> Instructions for the task
Across the entries, count the lines that include "quantity" and report only that number.

(Edit tracking data)
=-=-=-=-=

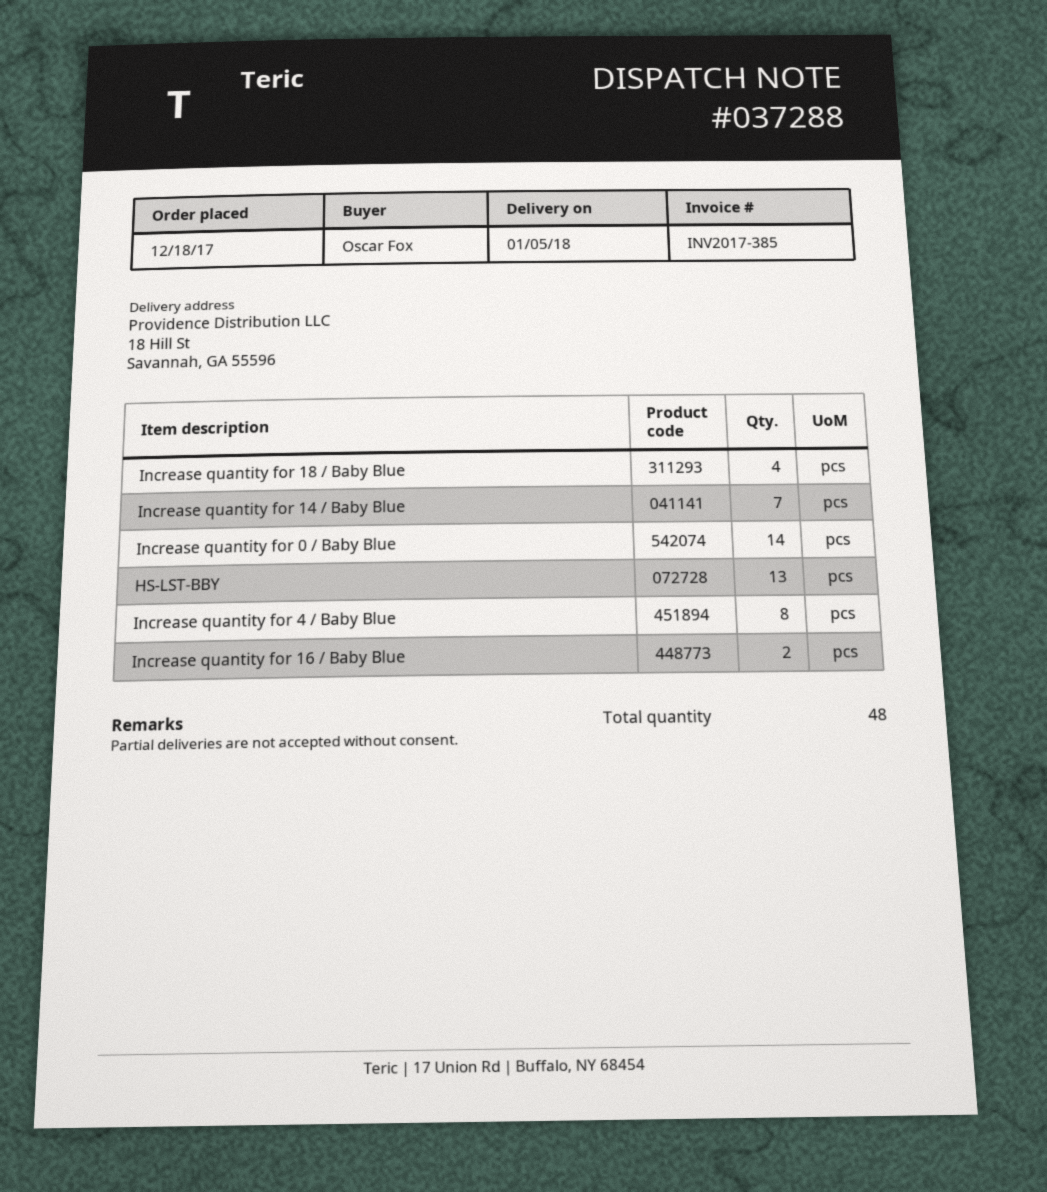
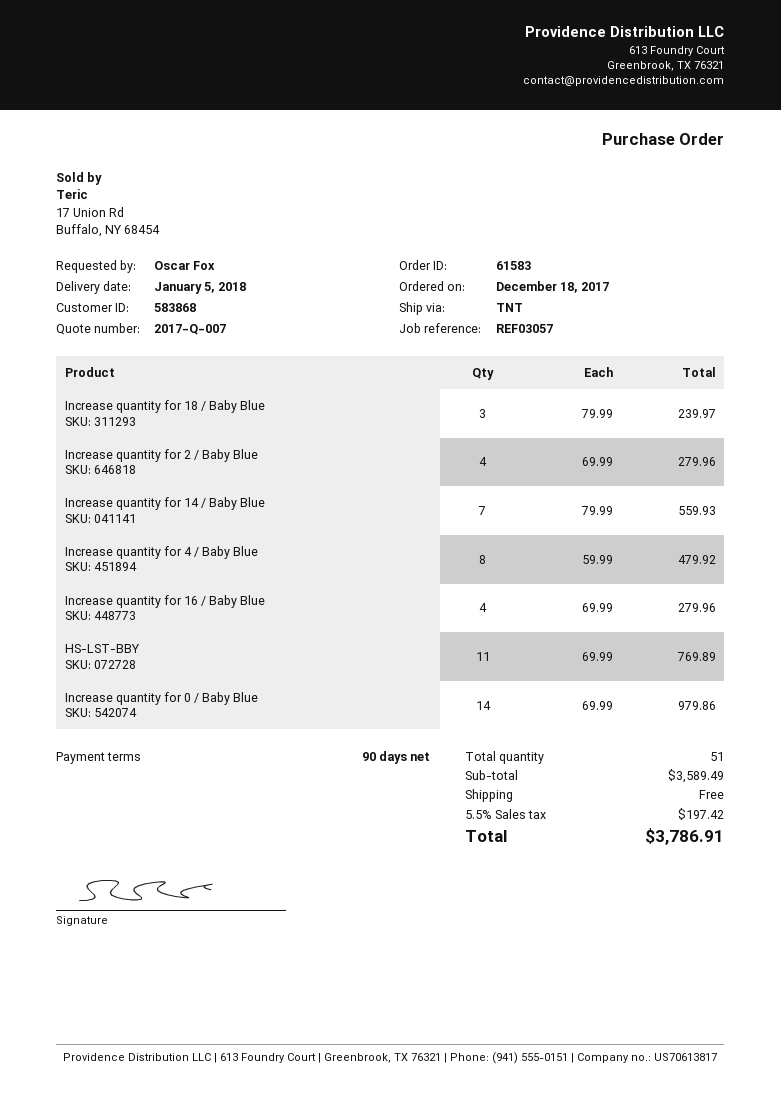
Increase quantity for 18 / Baby Blue: 4 -> 3
HS-LST-BBY: 13 -> 11
Increase quantity for 16 / Baby Blue: 2 -> 4
Increase quantity for 2 / Baby Blue: none -> 4
total quantity: 48 -> 51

=-=-=-=-=

> Completed task
4